*** RECORDS PROVIDED ***

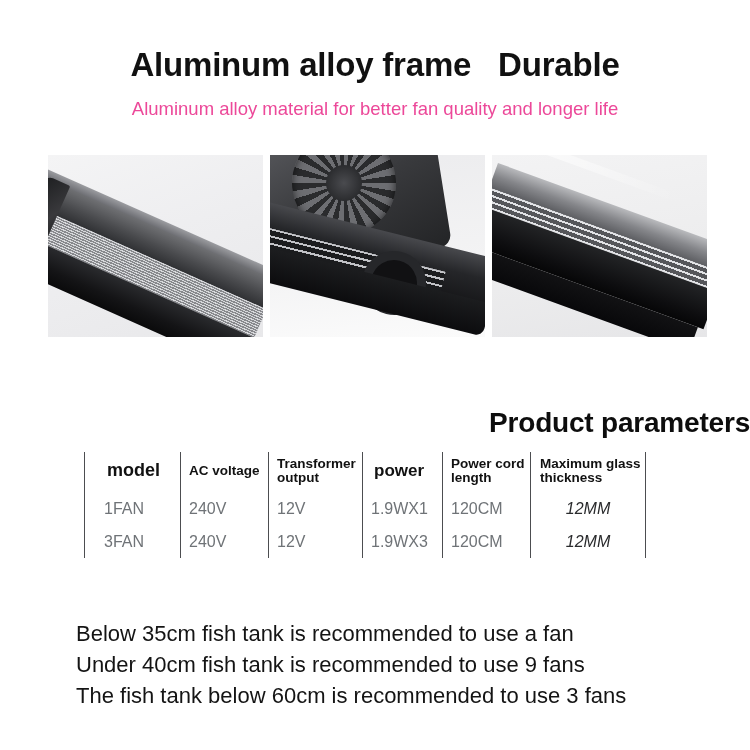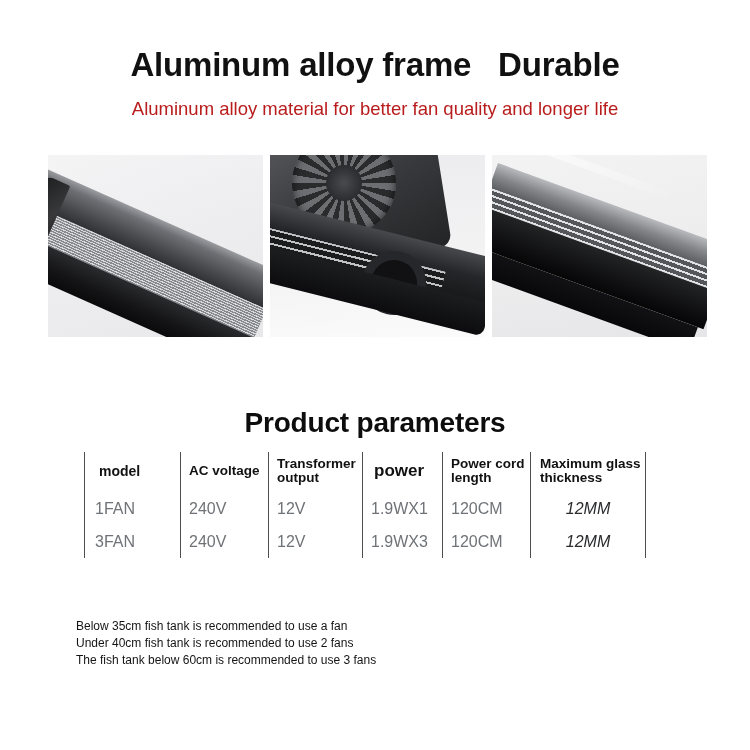"Aluminum alloy material for better" .hero-sub { color: #b91c1c -> #ec4899 }
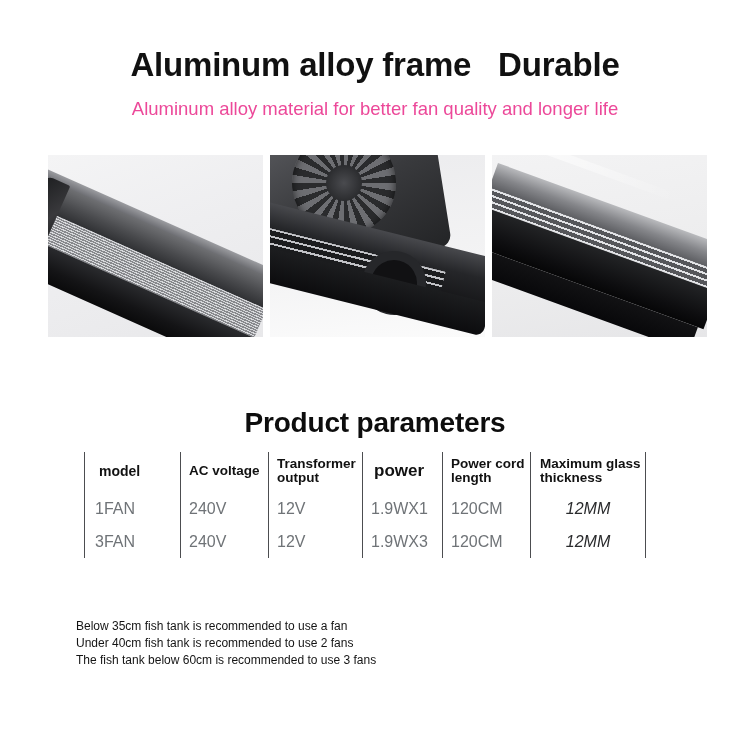"Product parameters" .sec-title { text-align: center -> right }
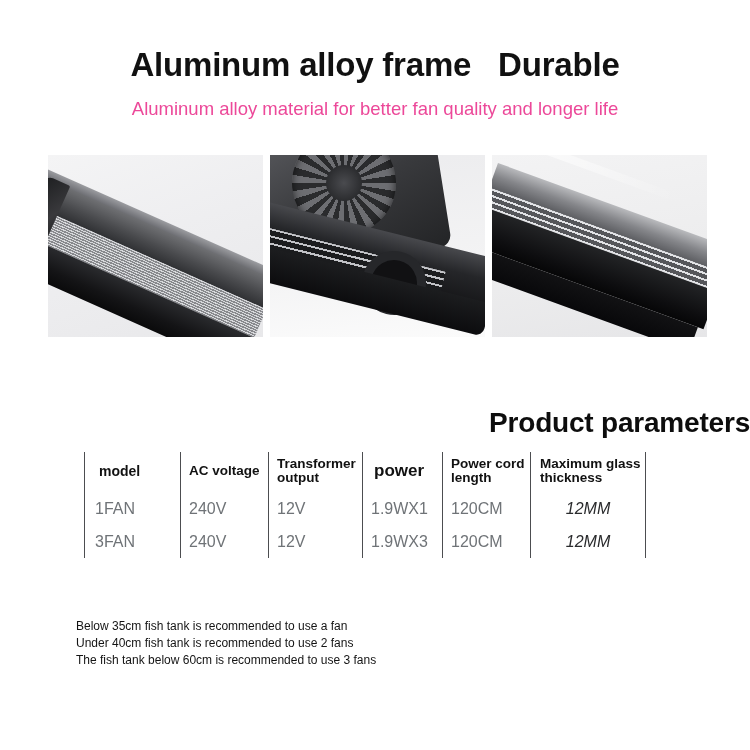"model" .spec-table th.th-model { font-size: 14px -> 18px; padding-left: 14px -> 22px }
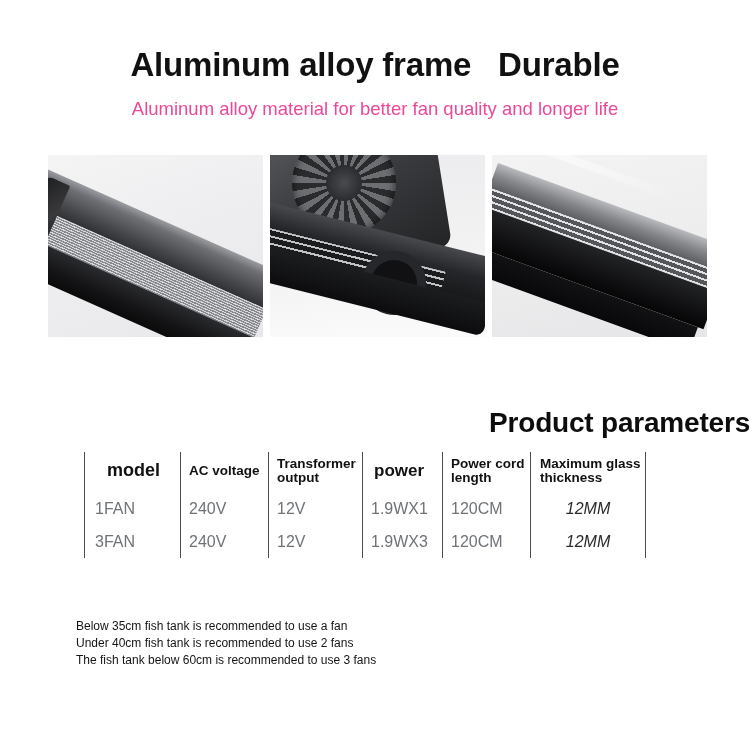"1FAN" .spec-table td.c-model { padding-left: 10px -> 19px }
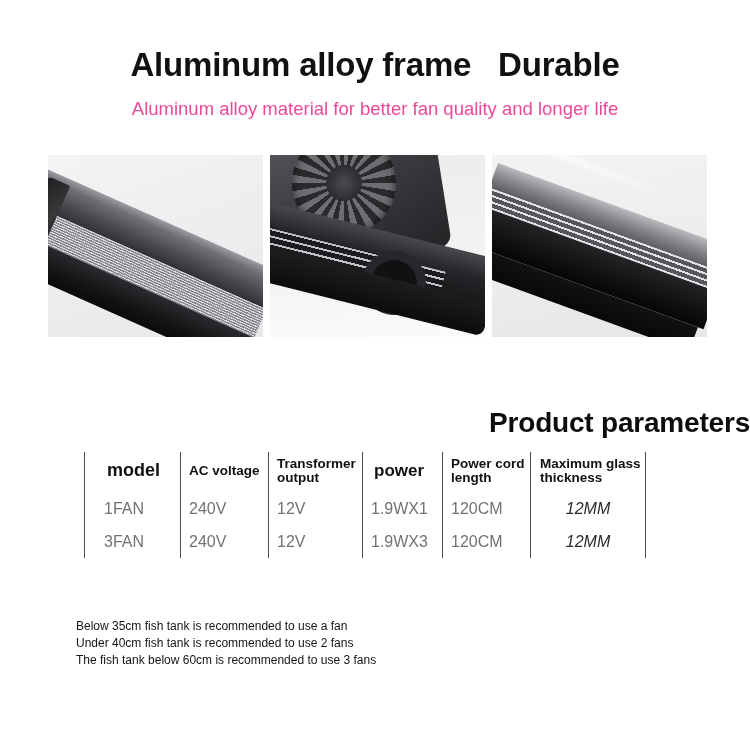"Below 35cm fish tank is" .notes { font-size: 12px -> 22px }
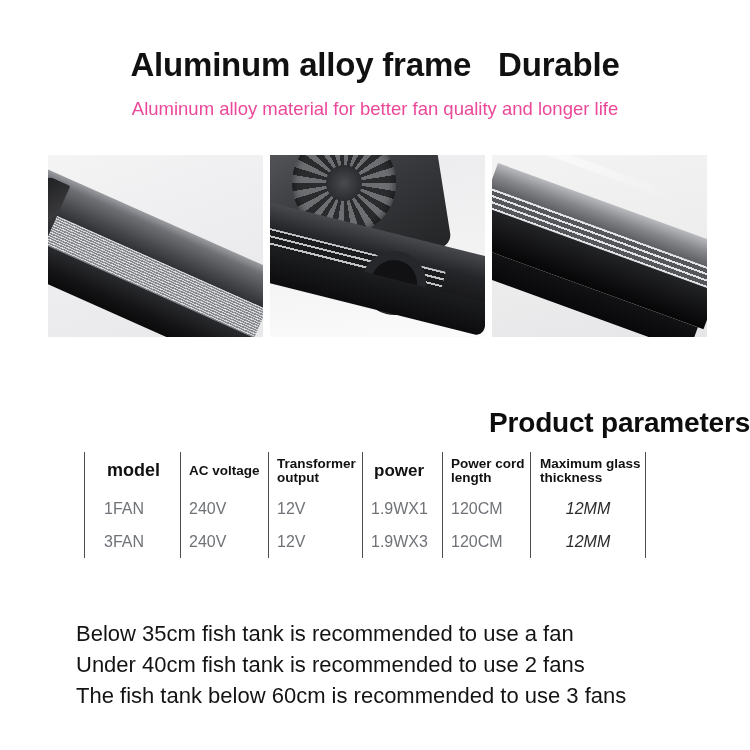"Under 40cm fish tank is" div { text: 2 -> 9 }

*** End of RECORDS PROVIDED ***

▶ [WHAT IS BEING ASKED]: Set each line of the records down again exactly as it reads. Omit the pictures.

▶ [WRITTEN RESPONSE]:
"Aluminum alloy material for better" .hero-sub { color: #b91c1c -> #ec4899 }
"Product parameters" .sec-title { text-align: center -> right }
"model" .spec-table th.th-model { font-size: 14px -> 18px; padding-left: 14px -> 22px }
"1FAN" .spec-table td.c-model { padding-left: 10px -> 19px }
"Below 35cm fish tank is" .notes { font-size: 12px -> 22px }
"Under 40cm fish tank is" div { text: 2 -> 9 }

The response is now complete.